I do not know if the empty pocket is a trope. I felt reprimanded again today when I read an except written by a mid-20th century classics scholar, J.A. Willis, who writes that one is to read classics in the original "to absorb every convention, mannerism of through, feeling, and expression" (cited here). Indeed, it seems that most learning comes to us through shadows: always mediated by a great mind, never a direct encounter (the experience of an "encounter" is how Gadamer explains the necessity of the arts, beyond scientific method). Willis quotes (!) Vergil commentator Servius, who wrote - if I understood correctly - that one's questions only arise because of negligence of older texts. Even the 'empty pocket' in a 20th-century film may have a far older precedent.
Far more worrisome than the empty pocket is the head, as 'Father' Brown points out, that is riddled with the wrong problems. Imagine this state spreading over days, then years. It's good to have empty pockets, particularly at the beach, for sea glass or shell collecting. I'd venture to say the same is true of the mind: is it not emptiness that impels one to learn to enrich that empty conch of a life, beginning from wherever we are, whatever miserably tight place that is. When we thrust our hands into our pockets and find not even a rabbit of lint to pull out by the ears.
This is the moment when the encounter is wished for. Someone to point the way, or maybe to share a little bread. This is not the moment of the hawker, niggardly bargaining down language to base shouts, though this is the kind of language students seem to want to learn. Willis wrote of the "prostitution" of undergraduate coursework - the "price of democracy," but surely there is no democracy without sweetness and light (dear Arnold, too, owes the ancients). A good phrase is a touchstone: this is why the Willis extract resonated. If we remain fickle despite our awesome advances, this doesn't mean our fore-be-ers were fools.
But I look to my pockets for a scrap of paper with ancient Greek on it and find nothing, because I am only just learning the language if I will ever learn it at all, and Latin fails me, Syriac even more completely, and then I am astounded at how it is possible since I know so little that some students are content knowing so much less, and, having perhaps been swindled by the education system in the past, do look upon it like some kind of prostitute.

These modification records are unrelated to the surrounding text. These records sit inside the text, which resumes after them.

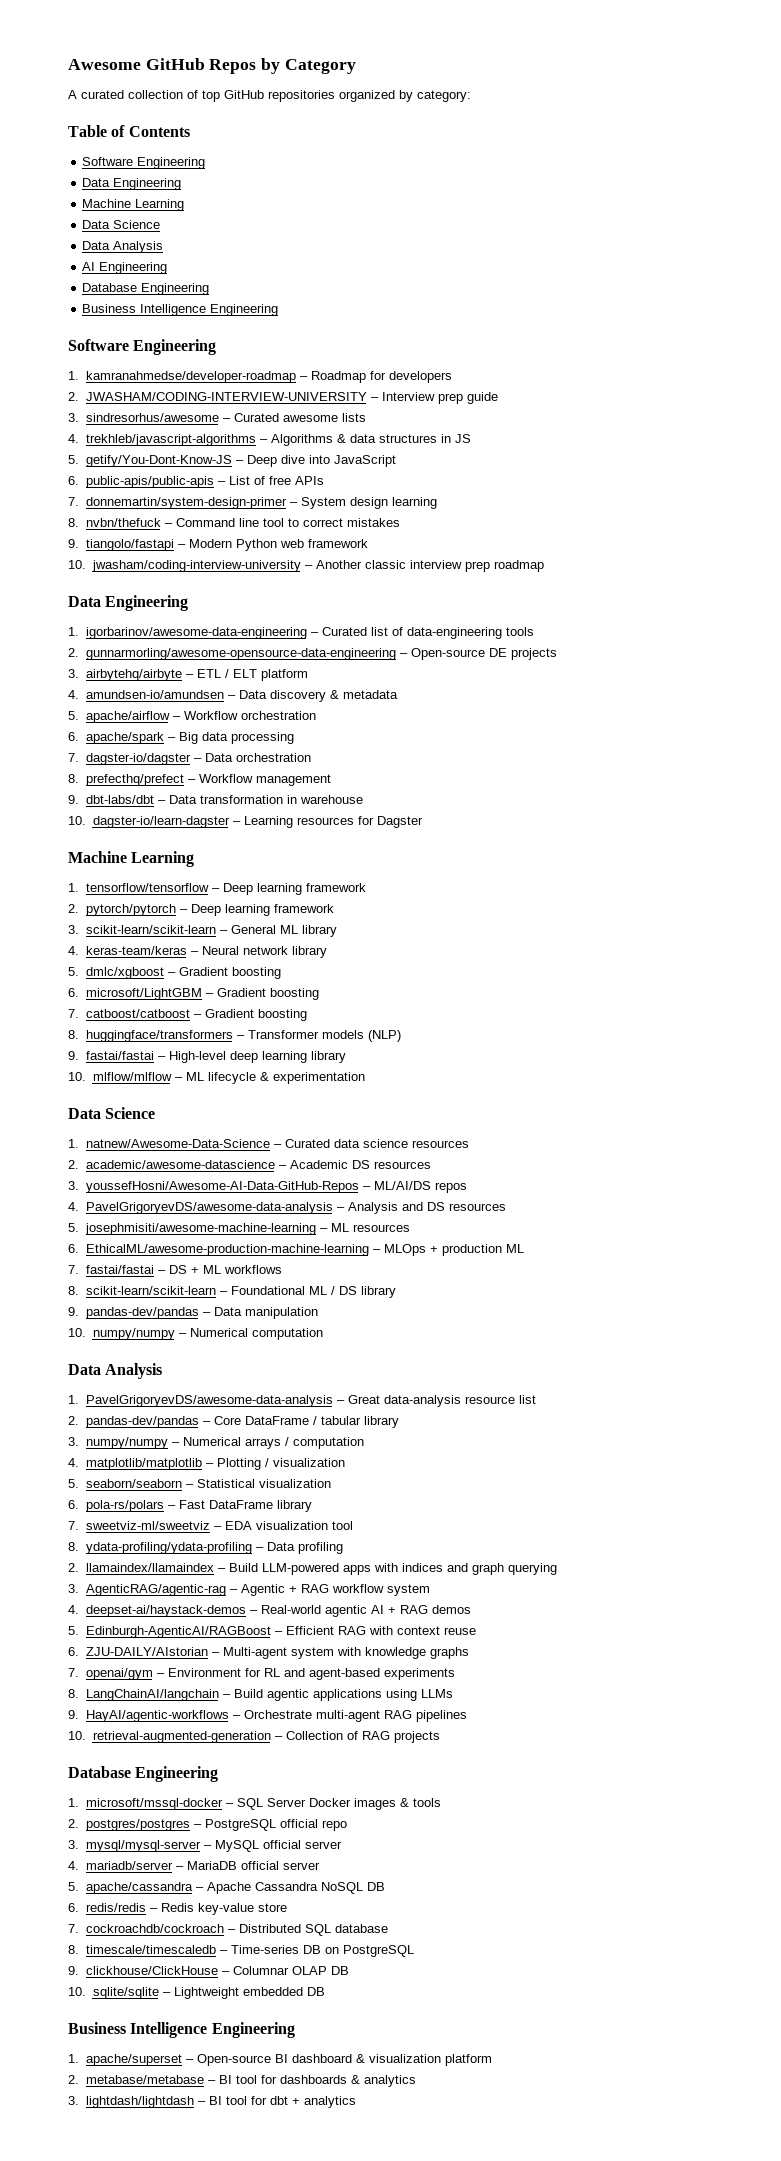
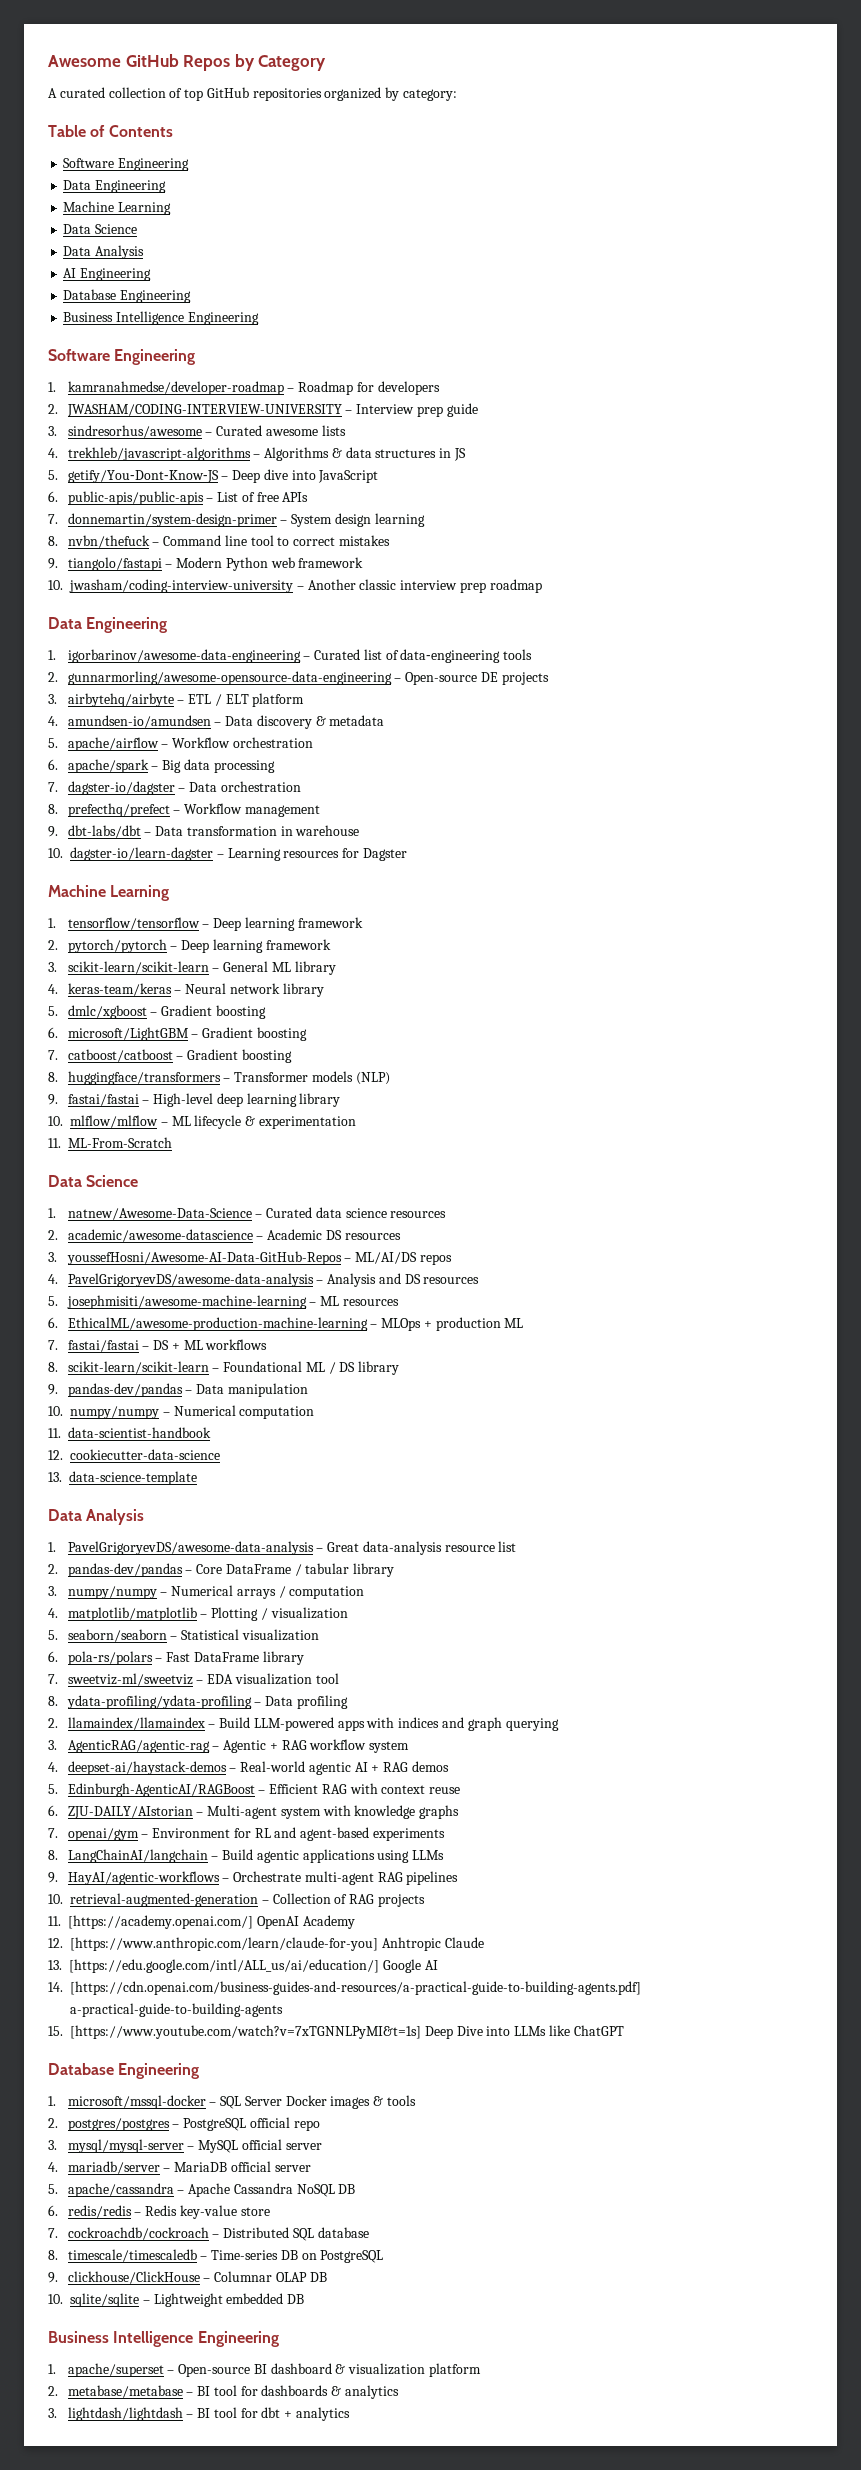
+ 11. ML-From-Scratch
+ 11. data-scientist-handbook
+ 12. cookiecutter-data-science
+ 13. data-science-template
+ 11. [https://academy.openai.com/] OpenAI Academy
+ 12. [https://www.anthropic.com/learn/claude-for-you] Anhtropic Claude
+ 13. [https://edu.google.com/intl/ALL_us/ai/education/] Google AI
+ 14. [https://cdn.openai.com/business-guides-and-resources/a-practical-guide-to-building-agents.pdf] a-practical-guide-to-building-agents
+ 15. [https://www.youtube.com/watch?v=7xTGNNLPyMI&t=1s] Deep Dive into LLMs like ChatGPT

Education has empty pockets, too.
And with all this dearth, the death of the earth, I can but remember the motto of my first boarding school, levavi oculos. I did that today, and noticed the low-floating cumuli and remembered how hard it was for me as a child to get it through my head that clouds are not matter that can be touched, rather, they are visibly invisible, droplets and crystals that can't be felt.
So maybe the pocket isn't as empty as it looks. It could be filled with swelling intention. Like the build-up to rain, I think and write these words today in the hope that something will come of me and my wish to find that ever elusive meek truth with its elucidating collection of historical worldviews. I write these things down, kind of like an homage to εχω which means to have, hold or keep, but to my child's mind still sounds like echo: as if by echoing good thoughts, like in the copybooks of yesteryear, we have hope of holding on to what is dear to us. Or, like Rebecca Solnit writes in one of the most beautiful pieces on writing I've read in a long time, "writing is saying to the no one who may eventually be the reader those things one has no someone to whom to say them". Have you ever felt alone with no one to rely on? Danger, in a world fraught with danger.